FROM: U.S. JUSTICE DEPARTMENT
Wednesday, December 10, 2014
Utah Accountant Sentenced for Filing Over $9 Million in False Tax Refund Claims and $300 Million Fictitious Financial Instrument
A Heber City, Utah, man was sentenced today to serve 78 months in prison for filing false claims for income tax refunds and for filing a fictitious financial instrument, announced Acting Deputy Assistant Attorney General Larry J. Wszalek for the Department’s Tax Division and the Internal Revenue Service (IRS).
U.S. District Court Judge Clark Waddoups also ordered Dick Reid Jenkins, to pay $250,340 in restitution to the IRS and to serve three years of supervised released upon his release from prison.
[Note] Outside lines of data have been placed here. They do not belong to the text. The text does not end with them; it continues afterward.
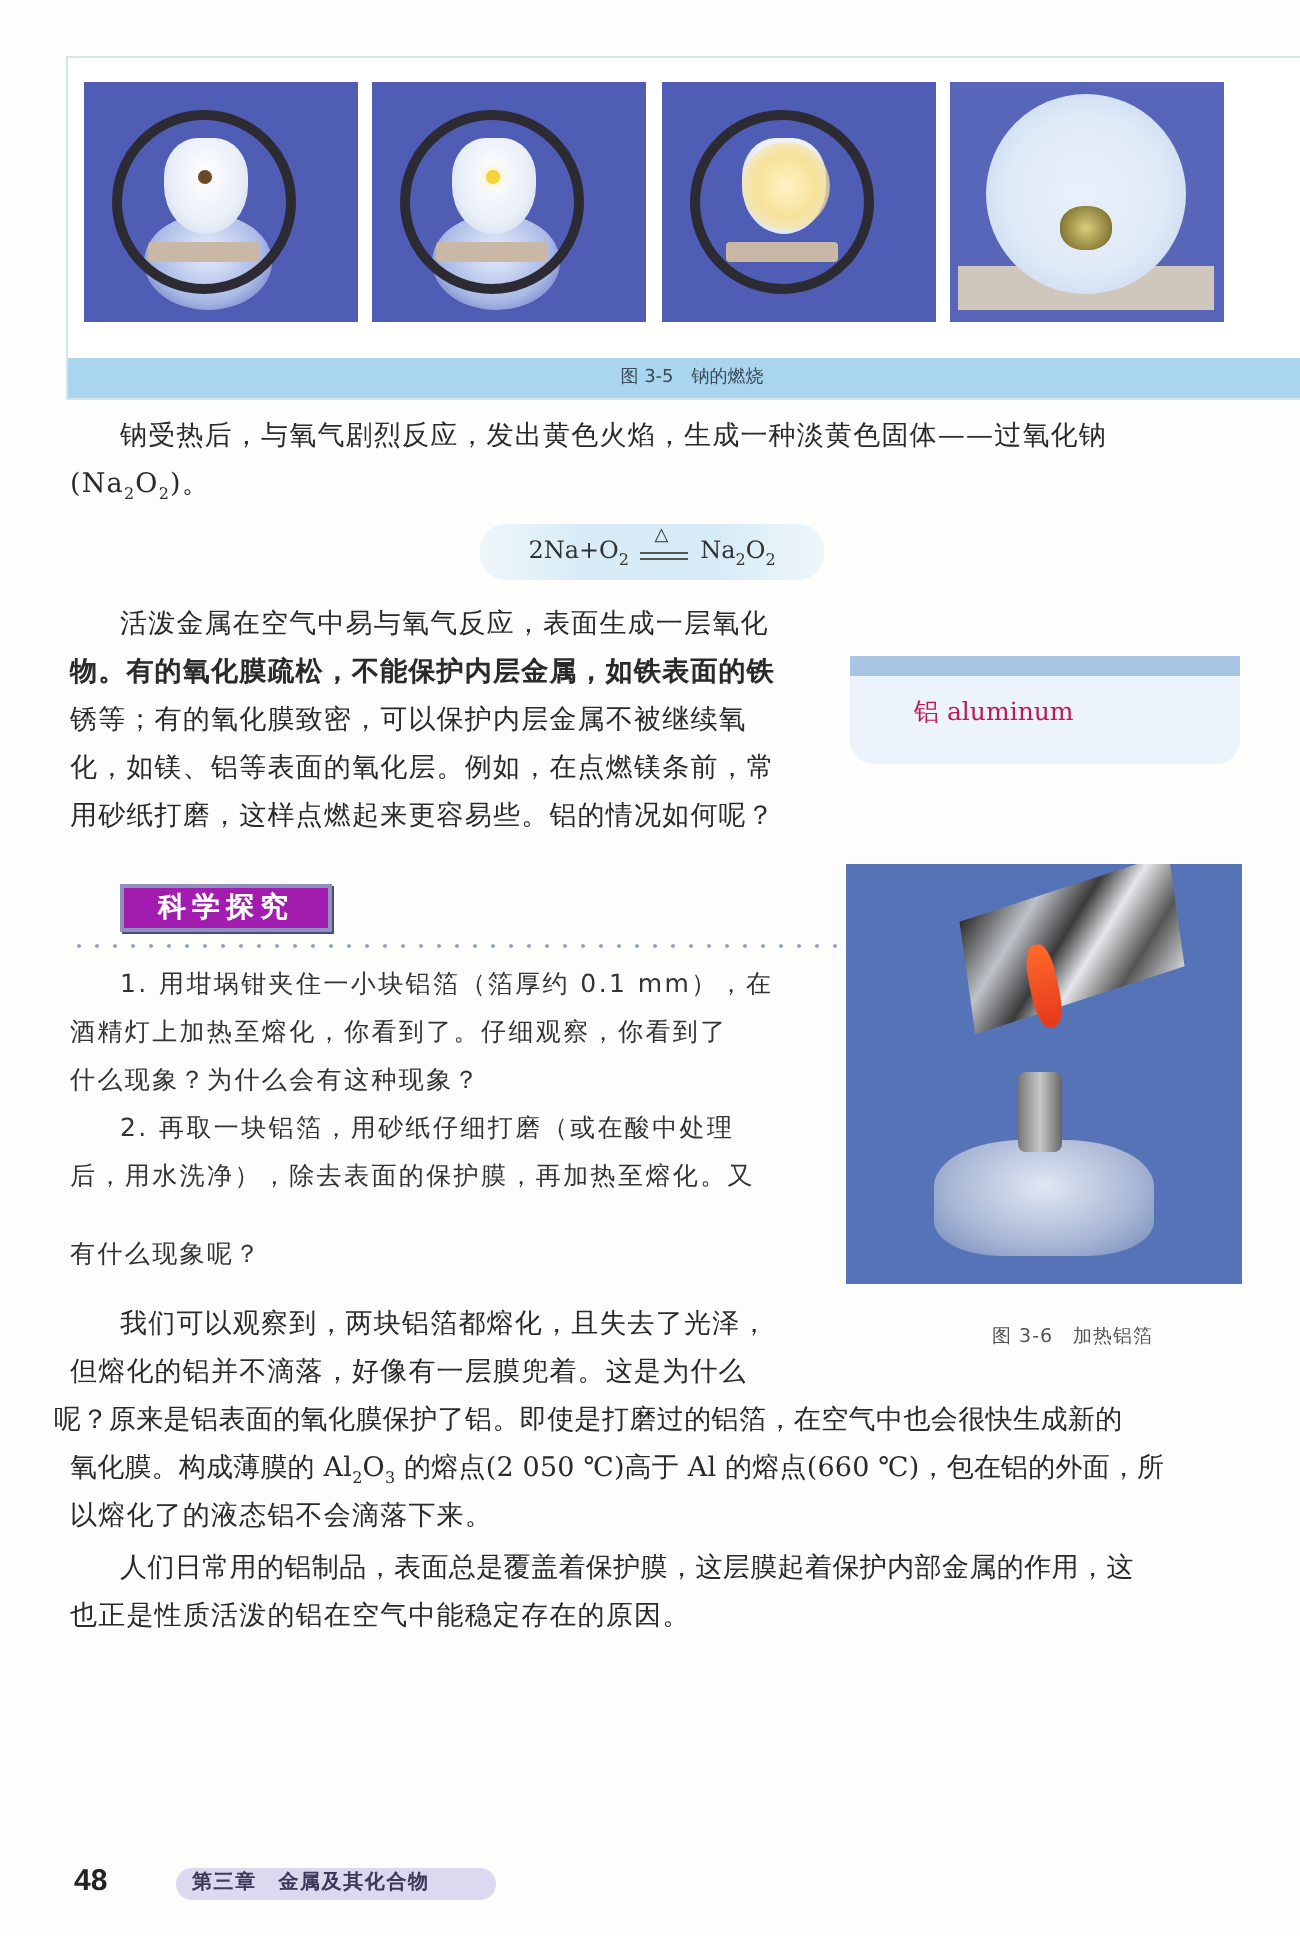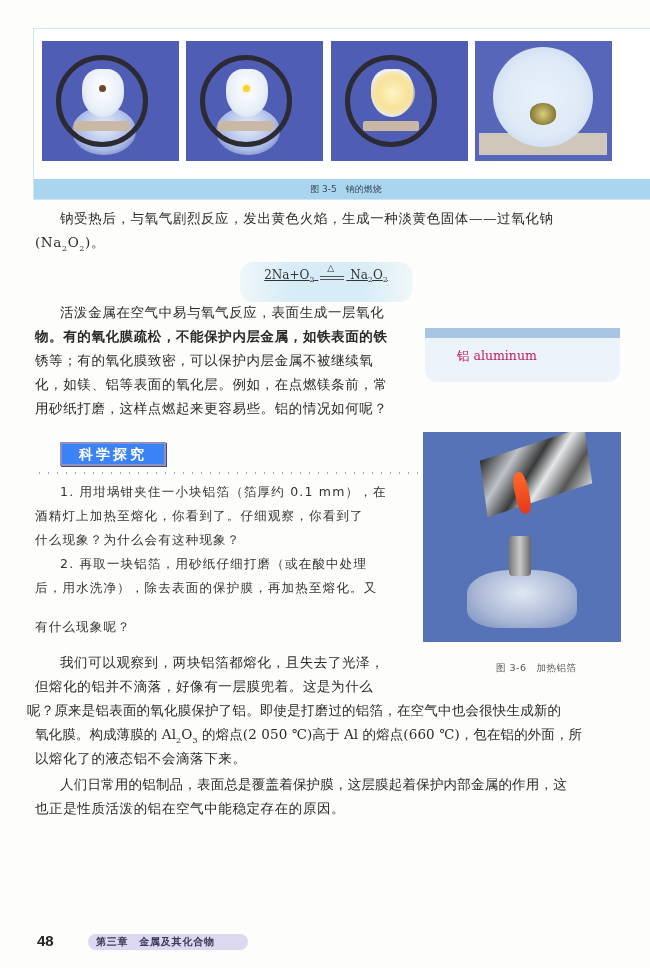--- a/index.html
+++ b/index.html
@@ -49,9 +49,9 @@
   }
   .p { position: absolute; font-size: 13.5px; line-height: 24px; letter-spacing: 0.6px; margin: 0; }
   .equation-box {
-    position: absolute; left: 240px; top: 262px; width: 172px; height: 40px; border-radius: 13px;
+    position: absolute; left: 240px; top: 262px; width: 172px; height: 28px; border-radius: 13px;
     background: linear-gradient(90deg, rgba(206,232,245,0.3), #d7ecf7 30%, #d7ecf7 70%, rgba(206,232,245,0.3));
-    text-align: center; font-size: 12px; line-height: 26px; color: #333; text-decoration: underline;
+    text-align: center; font-size: 12px; line-height: 26px; color: #333;
   }
   .eq-arrow { display: inline-block; position: relative; width: 28px; vertical-align: middle; height: 14px; }
   .eq-arrow .tri { position: absolute; left: 9px; top: -6px; font-size: 9px; line-height: 10px; }

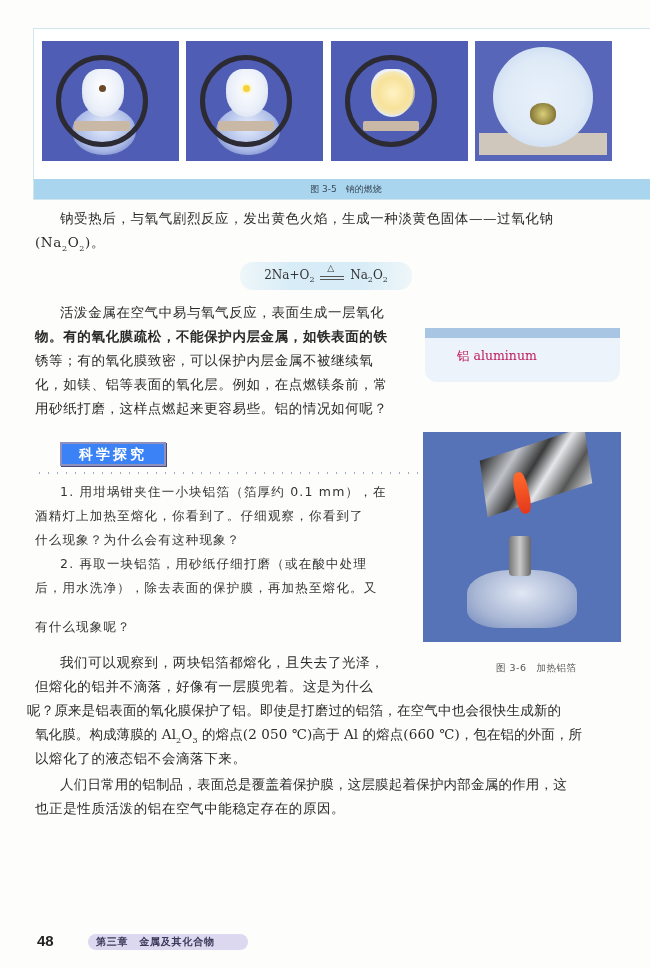--- a/index.html
+++ b/index.html
@@ -63,7 +63,7 @@
   .gloss-box .stripe { height: 10px; background: #a9c5e4; }
   .gloss-box .txt { font-size: 12.5px; padding: 10px 0 0 32px; color: #be185d; }
   .sci-badge {
-    position: absolute; left: 60px; top: 442px; width: 106px; height: 24px; background: #3b82f6;
+    position: absolute; left: 60px; top: 442px; width: 106px; height: 24px; background: #a21caf;
     border: 2px solid #8f90bd; box-sizing: border-box; box-shadow: 1px 1px 0 #4b4b78;
     color: #ffffff; font-family: "DejaVu Sans", "Liberation Sans", sans-serif; font-weight: bold;
     font-size: 14px; line-height: 20px; text-align: center; letter-spacing: 3px;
In June 2014, Jenkins, a certified public accountant, was convicted at trial of 18 counts of filing false claims for tax refunds and one count of presenting a fictitious financial instrument to the United States. According to the superseding indictment and the proof at trial, in September 2008, Jenkins filed a false individual income tax return for himself for tax year 2007 which claimed an income tax refund of $402,920. Then, in October 2008, Jenkins filed a false amended 2004 individual income tax return, which claimed an income tax refund of $434,261. Both false claims were based on the use of a falsified IRS Form 1099-OID (Original Issue Discount), which is a form of accrued interest, to claim the false refunds. From 2009 through 2014, the IRS has listed this scheme as one of its “Dirty Dozen” worst tax scams.
According to both the superseding indictment and the proof at trial, in addition to his own false returns, from September 2008 through February 2009, Jenkins caused 16 other false federal individual income tax returns to be filed on behalf of other individuals. These false tax returns also used false Forms 1099-OID and claimed federal income tax refunds totaling $8,407,623.
Additionally, according to the superseding indictment and the proof at trial, on June 30, 2008, Jenkins presented a false and fictitious financial instrument to the U.S. Department of the Treasury in the amount of $300 million.
The case was investigated by special agents of IRS-Criminal Investigation. Trial Attorney Stuart Wexler for the Tax Division prosecuted the case.